7. Production readiness checklist

  1. Alle Compose-Stacks in Dokploy laufen mit Health Checks & Volumes.
  2. photobooth volume mounted for Laravel + vsftpd + control service.
  3. Database/Redis backups scheduled (Dokploy snapshot or external tooling).
  4. .env enthält die Dokploy-API-Credentials und DOKPLOY_COMPOSE_IDS.
  5. Scheduler, Worker, Horizon werden im Compose-Stack überwacht.
  6. SuperAdmin-Widget zeigt die Compose-Stacks und erlaubt Redeploy/Stop.
  7. Webhooks/alerts configured for failed deployments or unhealthy containers.

With this setup the Fotospiel team can manage deployments, restarts, and metrics centrally through Dokploy while Laravels scheduler and workers continue to run within the same infrastructure.

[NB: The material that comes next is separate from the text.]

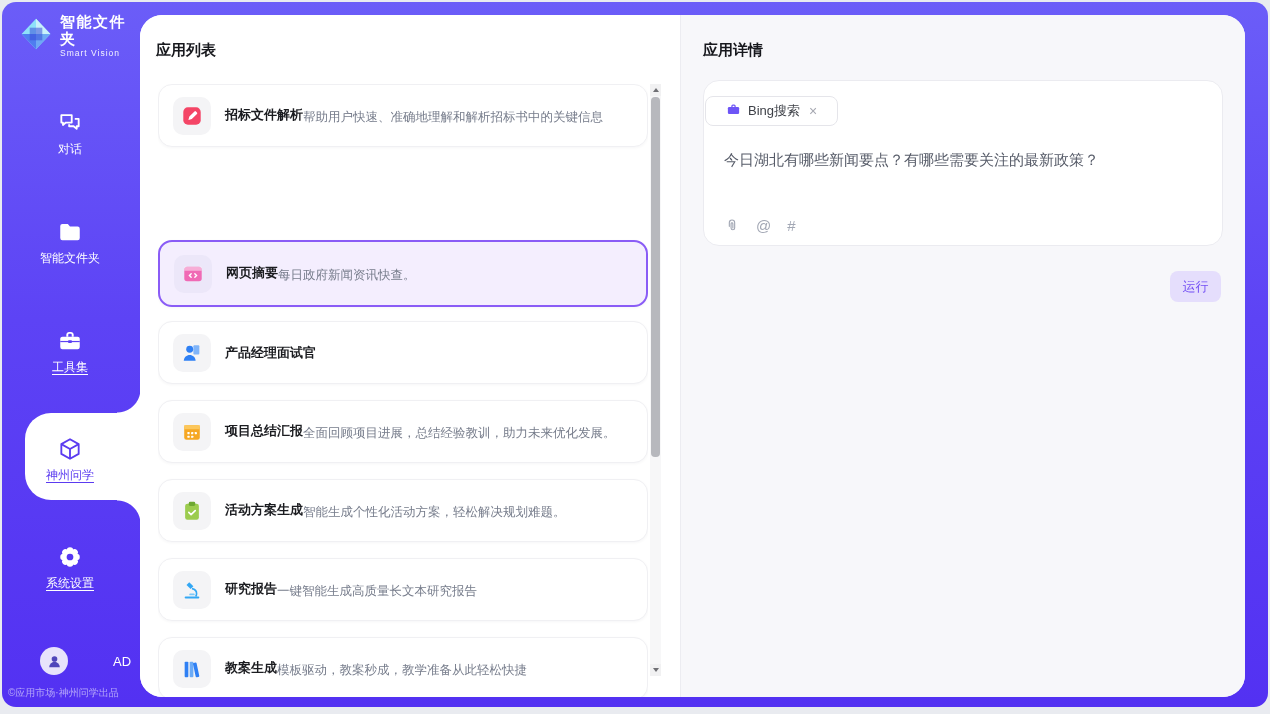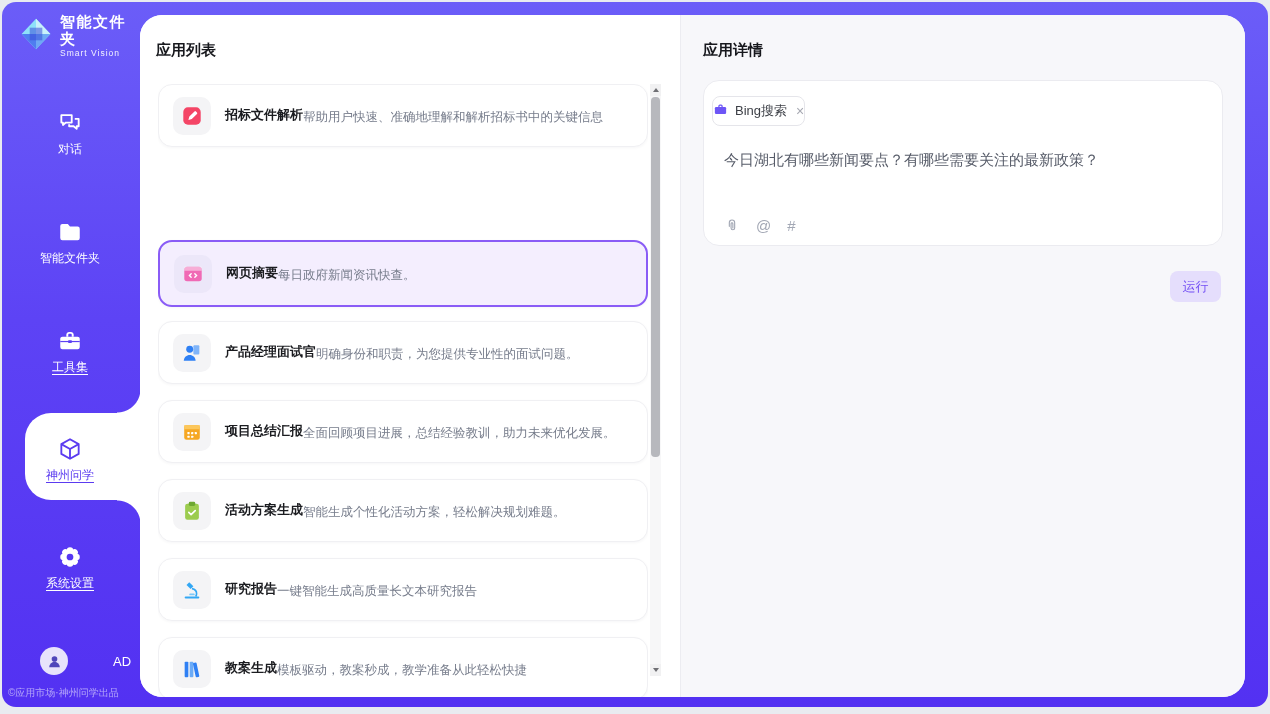"Bing搜索" .chip { left: 8px -> 1px; padding: 0 0 -> 0 20px }
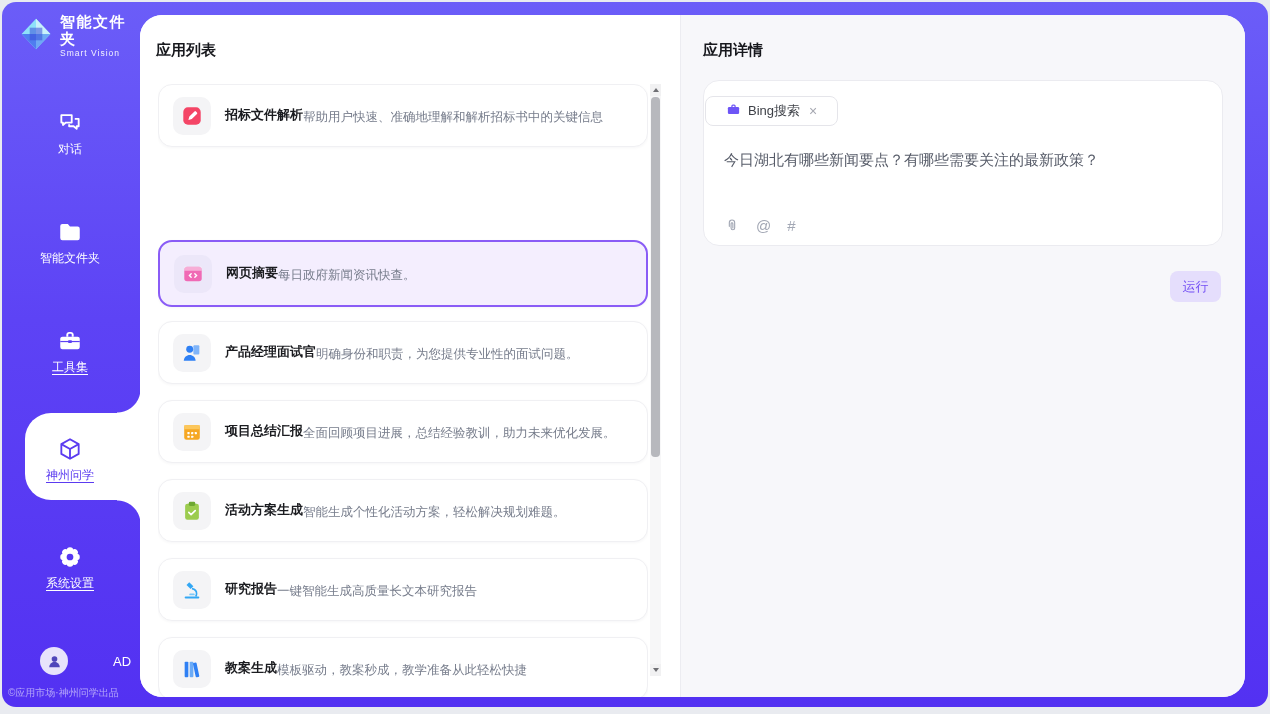"明确身份和职责，为您提供专业性的面试问题。" div.card-desc { html: <div>明确身份和职责，为您提供专业性的面试问题。</div> -> none }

8. Internal docs publishing in Dokploy

  • Build the static docs site during CI/CD by running ./scripts/build-docs-site.sh. Upload the resulting docs/site/build directory as part of the deployment artifact or copy it into the Dokploy server before redeploying the stack.
  • docker-compose.dokploy.yml mounts that directory into the Nginx container and exposes it at /internal-docs/, protected by HTTP Basic Auth.
  • Update docker/nginx/.htpasswd-docs with production credentials (use htpasswd -c docker/nginx/.htpasswd-docs <user> locally, then redeploy). The repository ships with a weak default only for development—always override it in Dokploy.
  • If Dokploy builds the image itself, add a post-build hook or automation step that runs the docs build and copies it into the shared storage volume before restarting the web service.